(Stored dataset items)
Content starts
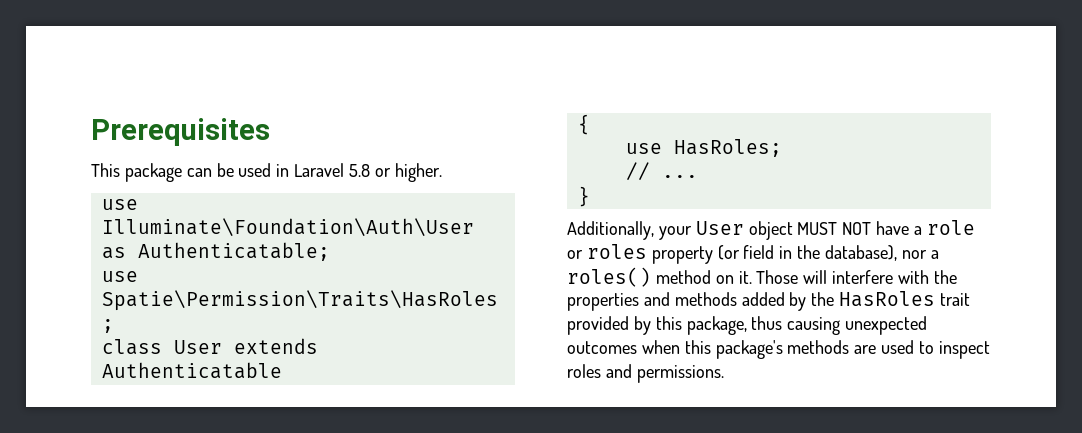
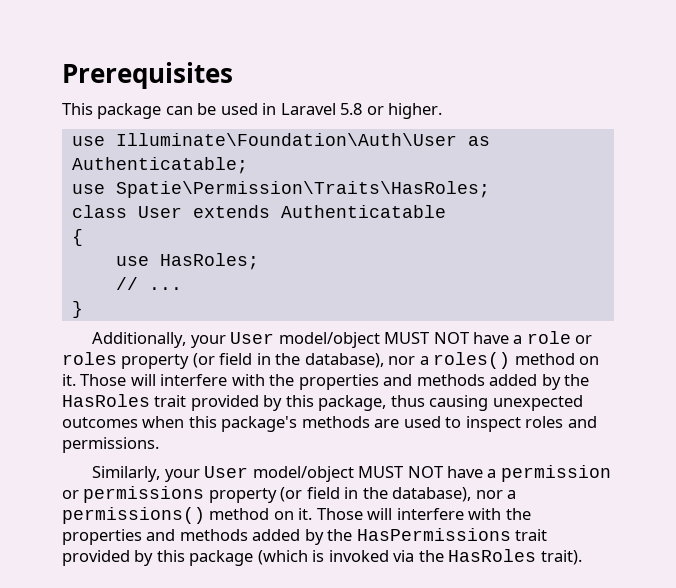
[748,221,793,240] object -> [278,332,380,348] model/object
(724, 374) none -> [92,465,611,482] [62,486,517,503] [62,507,531,524] [62,528,548,545] [62,549,582,566] // Similarly, your User model/object MUST NOT have a permission or permissions property (or field in the database), nor a permissions() method on it. Those will interfere with the properties and methods added by the HasPermissions trait provided by this package (which is invoked via the HasRoles trait).

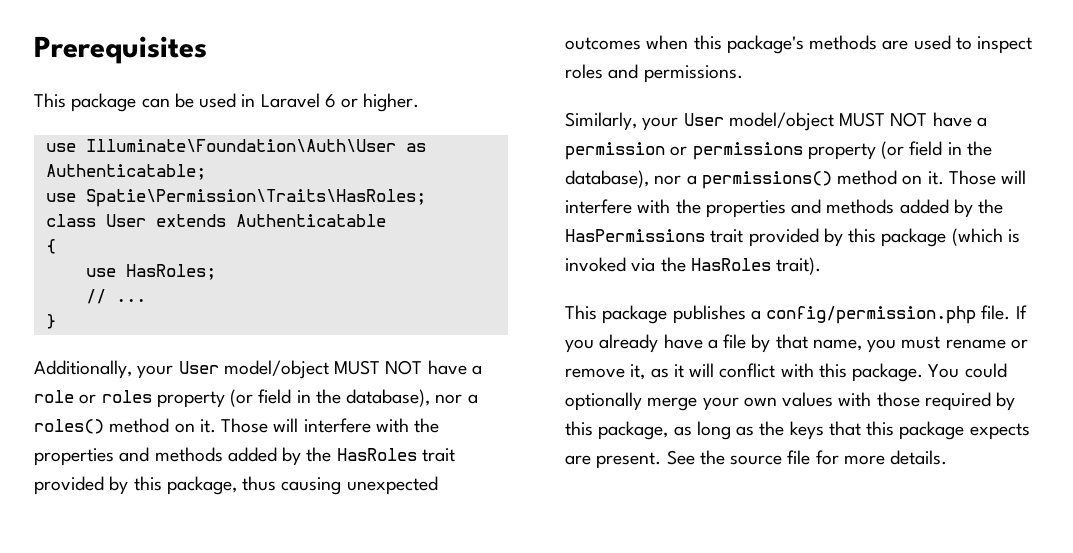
[340,103,363,115] 5.8 -> [324,94,336,108] 6
(582, 557) none -> [565,305,1027,324] [565,334,1028,353] [565,363,1007,382] [565,392,1016,411] [565,421,1030,440] [565,450,948,469] // This package publishes a config/permission.php file. If you already have a file by that name, you must rename or remove it, as it will conflict with this package. You could optionally merge your own values with those required by this package, as long as the keys that this package expects are present. See the source file for more details.

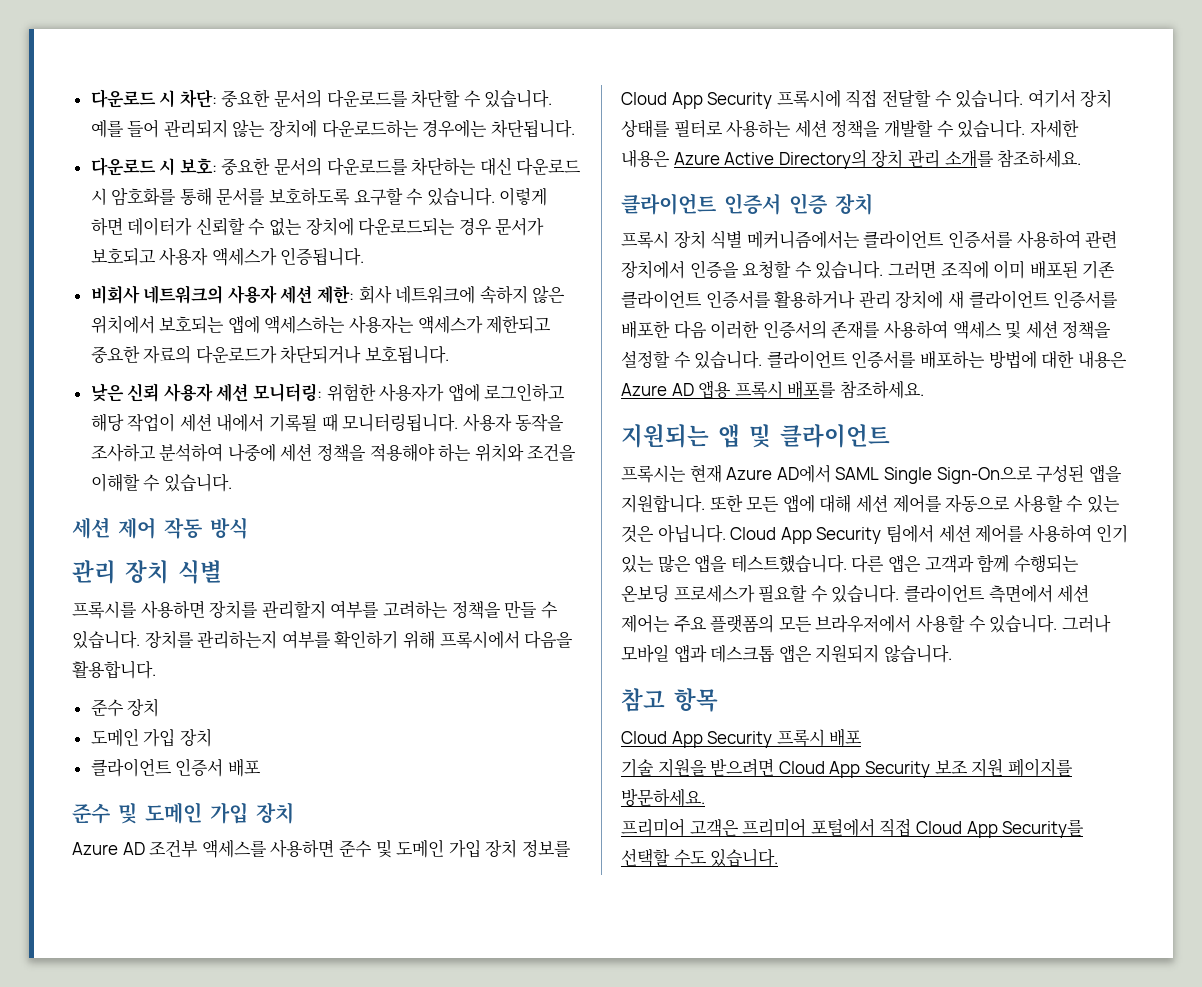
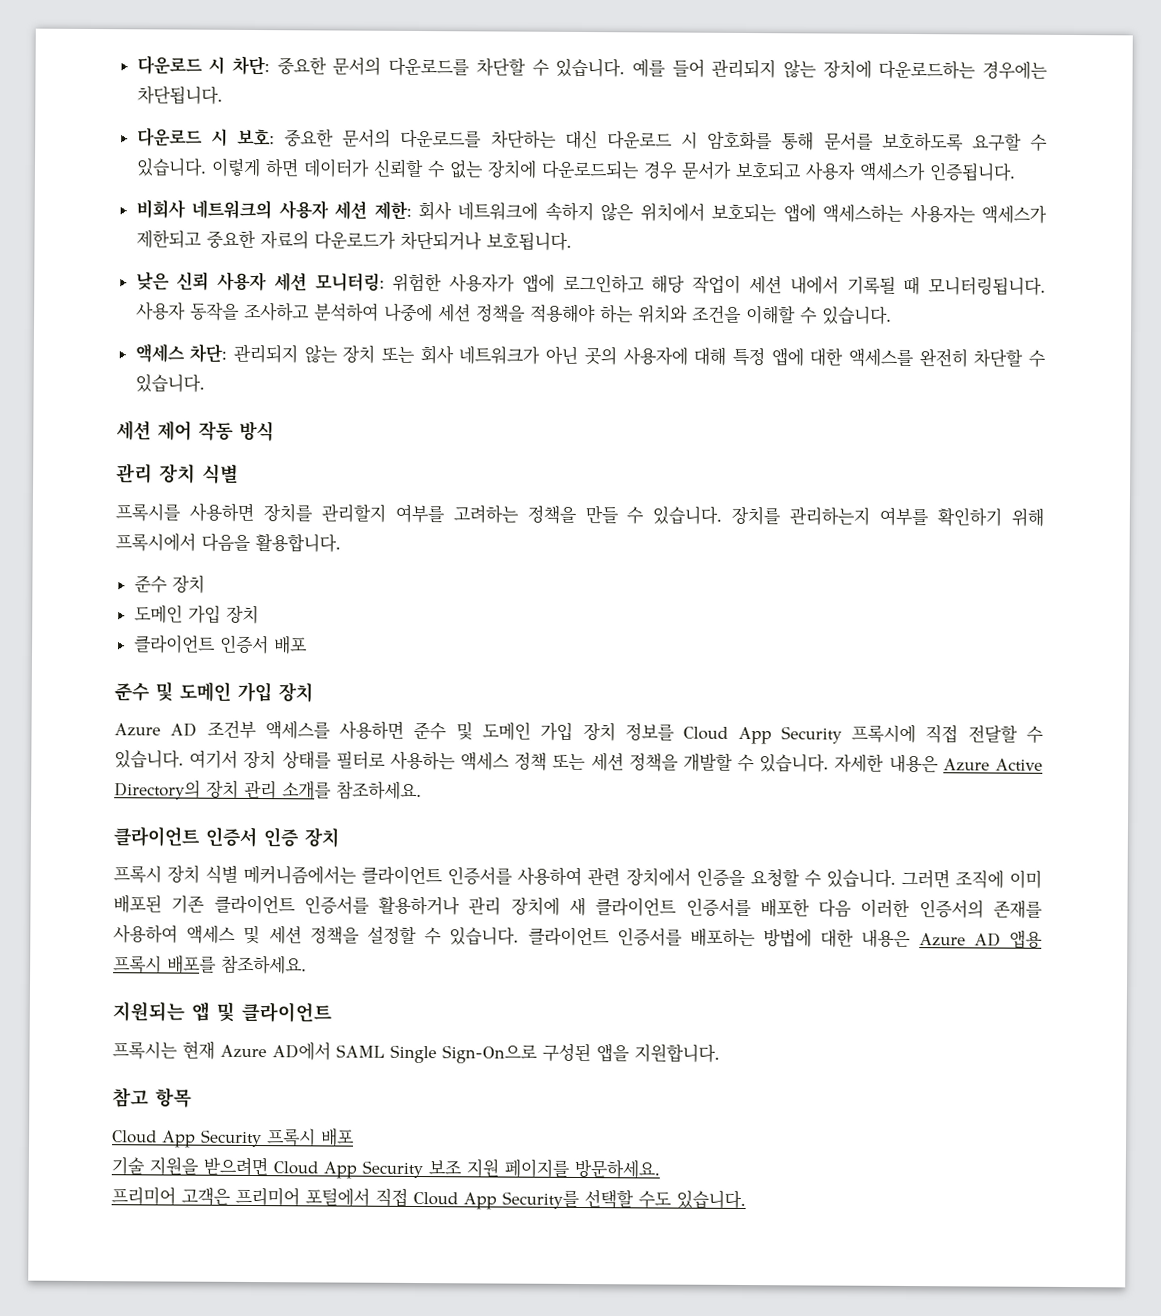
(232, 483) none -> [134,343,1046,368] [134,374,205,393] // 액세스 차단: 관리되지 않는 장치 또는 회사 네트워크가 아닌 곳의 사용자에 대해 특정 앱에 대한 액세스를 완전히 차단할 수 있습니다.
(792, 128) none -> [460,751,587,771] 액세스 정책 또는
[709,494,1120,513] [621,524,1129,544] [621,554,1079,573] [621,584,1090,603] [621,614,1111,633] [621,644,952,663] 또한 모든 앱에 대해 세션 제어를 자동으로 사용할 수 있는 것은 아닙니다. Cloud App Security 팀에서 세션 제어를 사용하여 인기 있는 많은 앱을 테스트했습니다. 다른 앱은 고객과 함께 수행되는 온보딩 프로세스가 필요할 수 있습니다. 클라이언트 측면에서 세션 제어는 주요 플랫폼의 모든 브라우저에서 사용할 수 있습니다. 그러나 모바일 앱과 데스크톱 앱은 지원되지 않습니다. -> (720, 1053) none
Content ends
What needs to be done: Find the lines above that contain "model" and report their number, without comment.

The answer: 2